YOUR GOAL
Omit the pictures and extract only the lines from the line containing "justify-content: center ->" to the end of the material, each exactly as written.

###

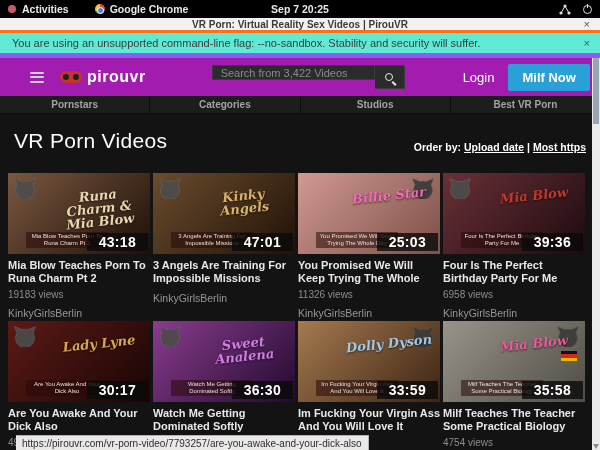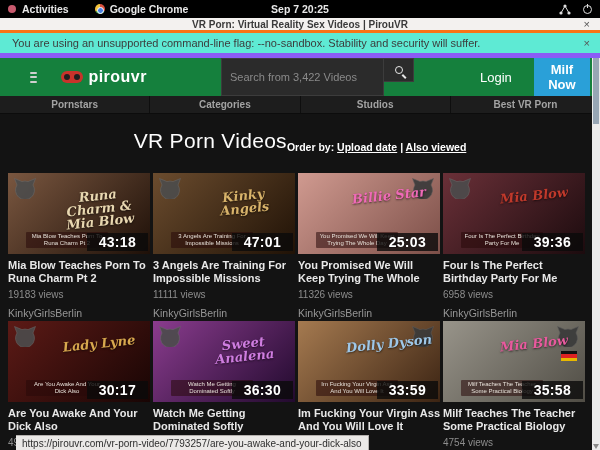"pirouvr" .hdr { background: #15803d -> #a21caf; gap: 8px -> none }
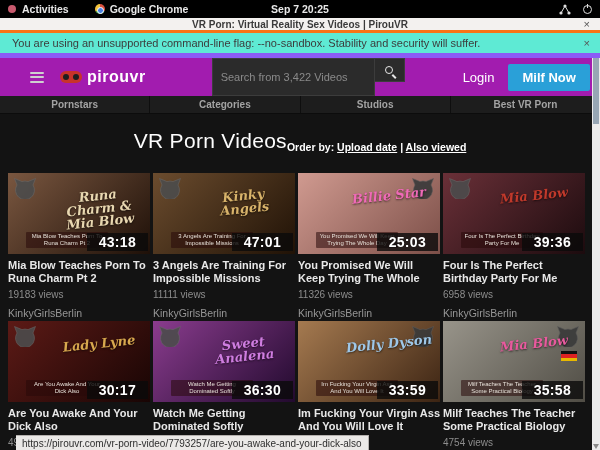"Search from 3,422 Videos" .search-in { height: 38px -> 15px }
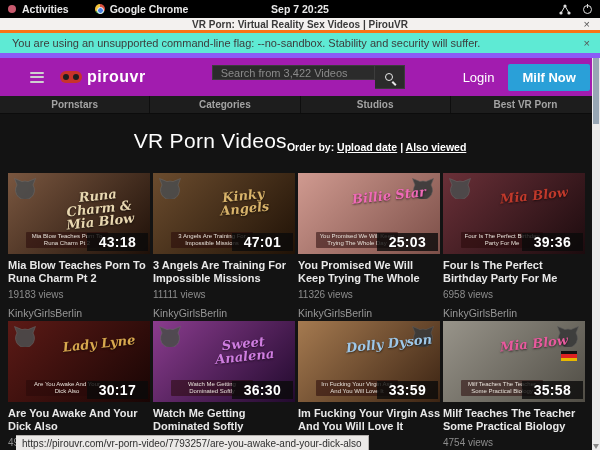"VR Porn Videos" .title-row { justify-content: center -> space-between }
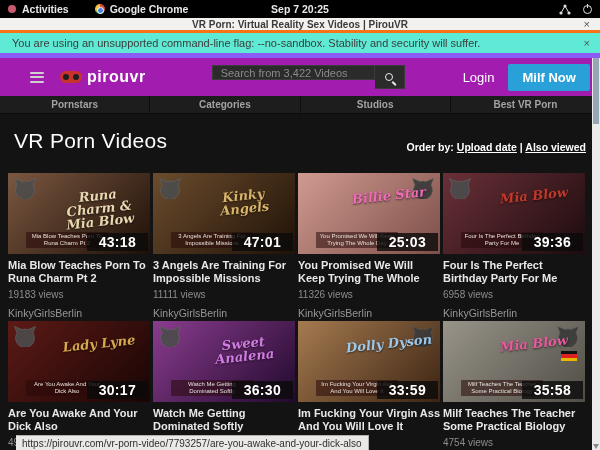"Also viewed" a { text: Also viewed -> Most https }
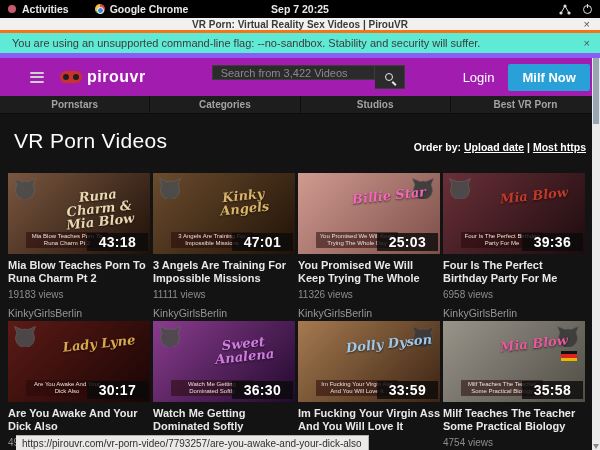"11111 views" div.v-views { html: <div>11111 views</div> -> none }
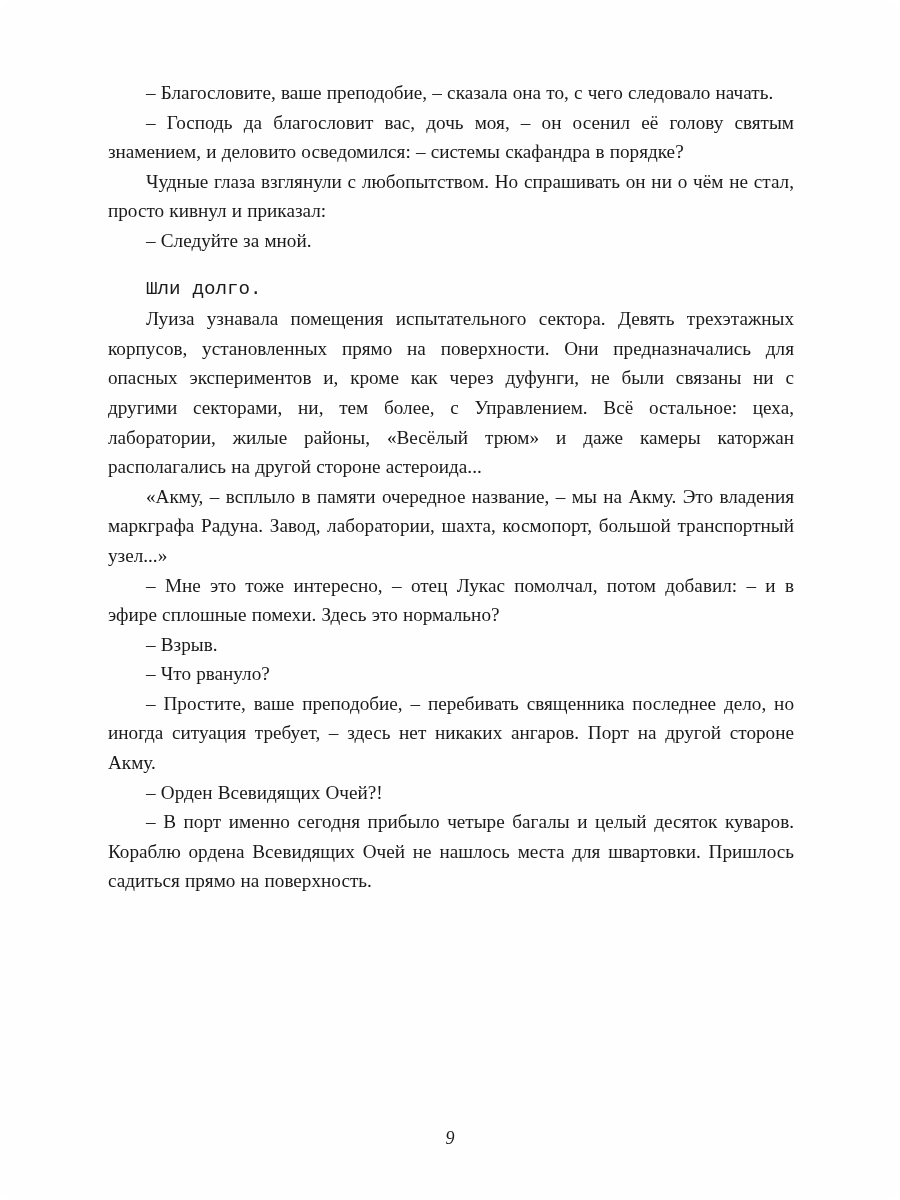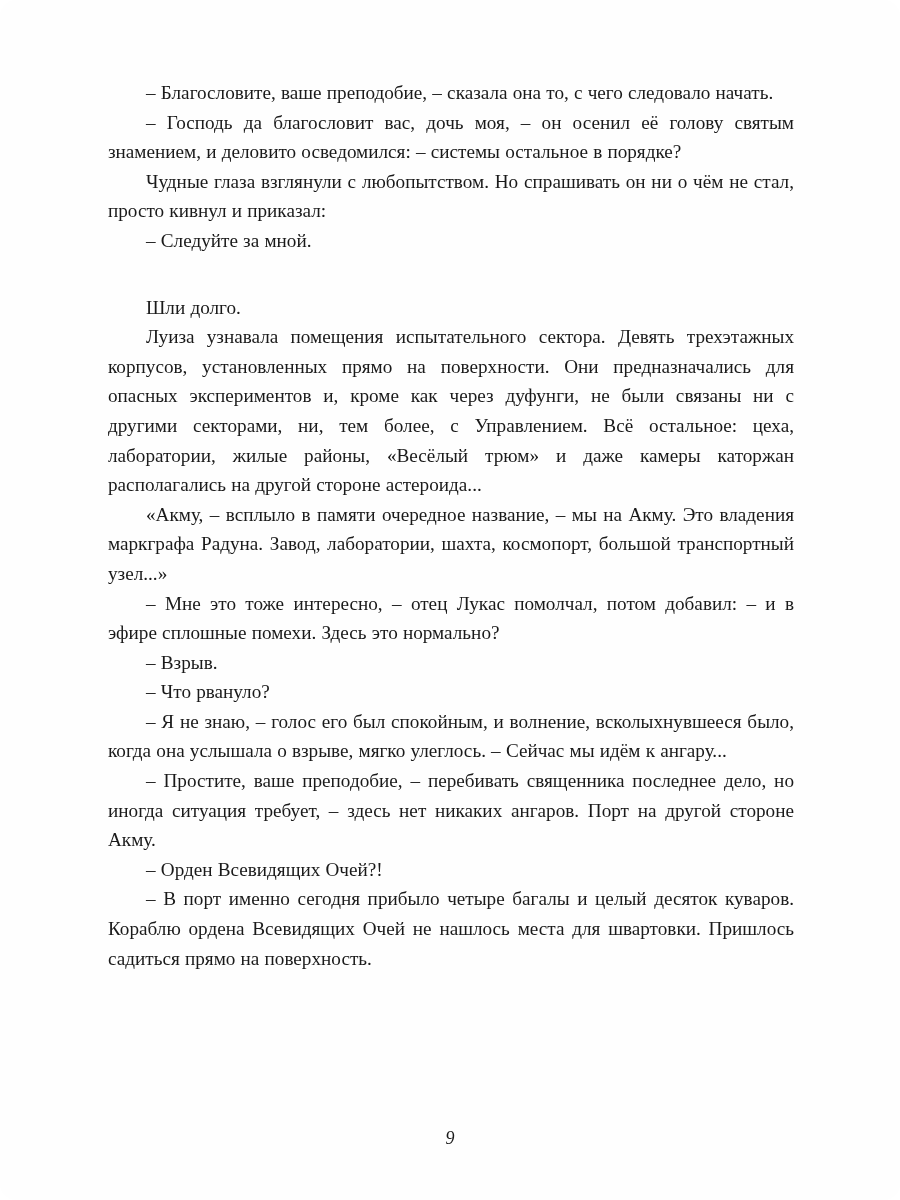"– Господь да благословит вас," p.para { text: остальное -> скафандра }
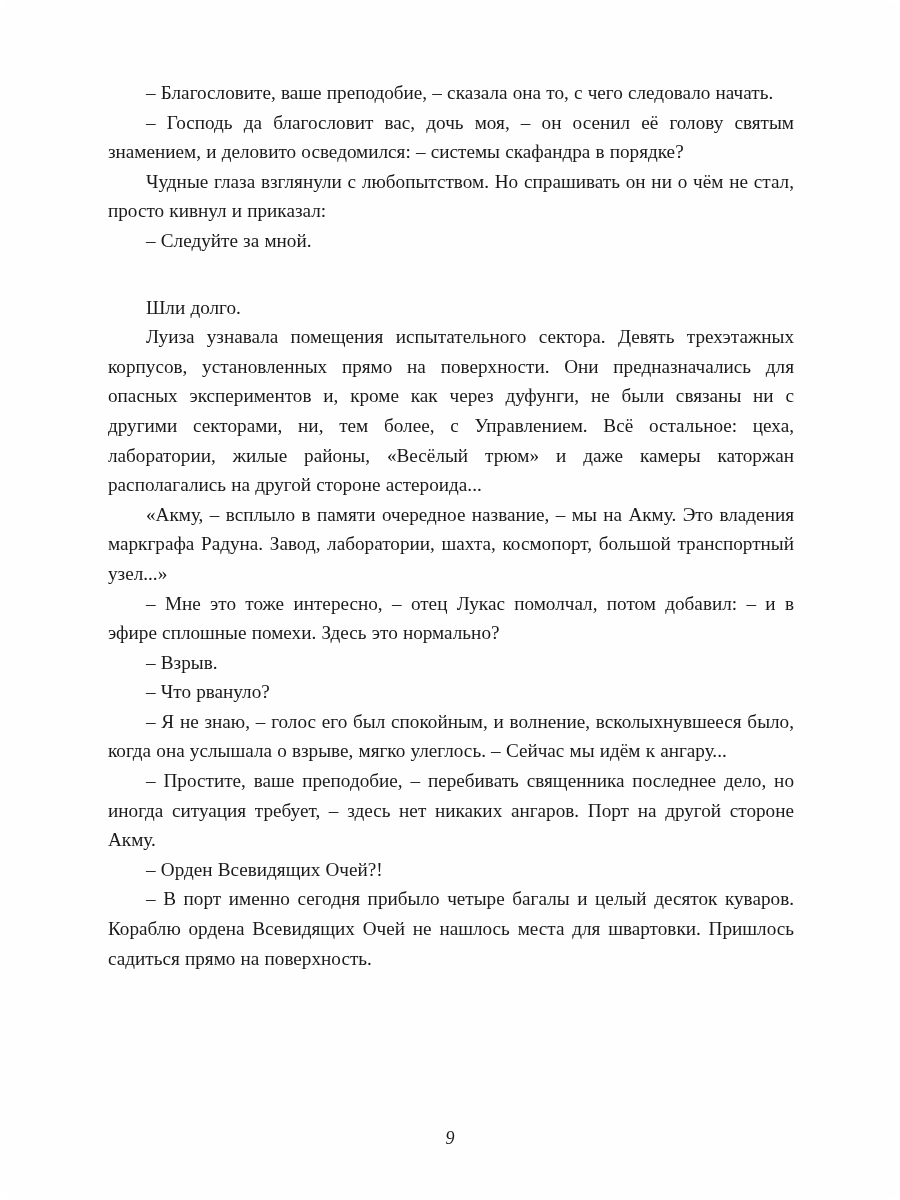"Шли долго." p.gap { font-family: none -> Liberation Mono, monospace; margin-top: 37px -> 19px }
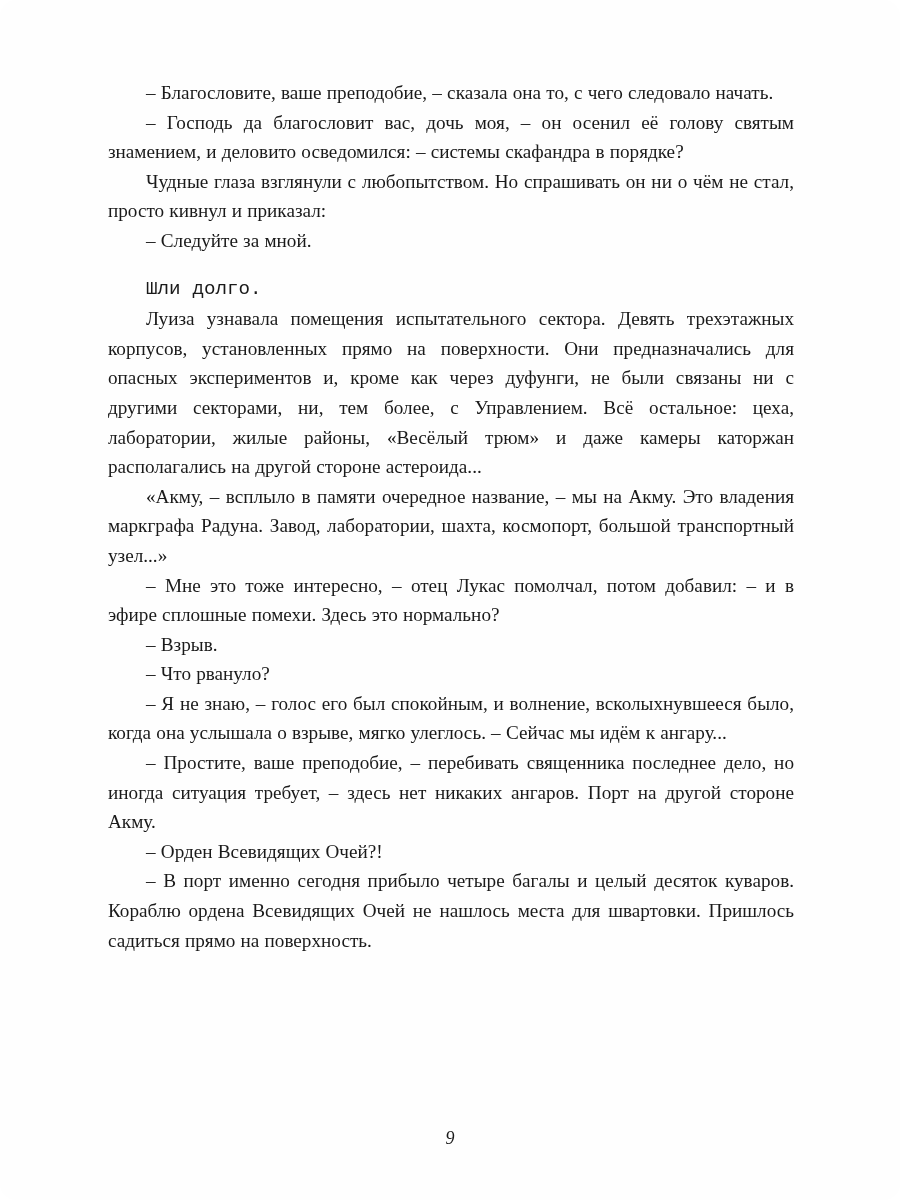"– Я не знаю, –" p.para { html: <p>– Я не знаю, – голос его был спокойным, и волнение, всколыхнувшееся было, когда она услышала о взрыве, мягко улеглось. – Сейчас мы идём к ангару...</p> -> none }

###

EXPECTED OUTPUT
"VR Porn Videos" .title-row { justify-content: center -> space-between }
"Also viewed" a { text: Also viewed -> Most https }
"11111 views" div.v-views { html: <div>11111 views</div> -> none }
"– Господь да благословит вас," p.para { text: остальное -> скафандра }
"Шли долго." p.gap { font-family: none -> Liberation Mono, monospace; margin-top: 37px -> 19px }
"– Я не знаю, –" p.para { html: <p>– Я не знаю, – голос его был спокойным, и волнение, всколыхнувшееся было, когда она услышала о взрыве, мягко улеглось. – Сейчас мы идём к ангару...</p> -> none }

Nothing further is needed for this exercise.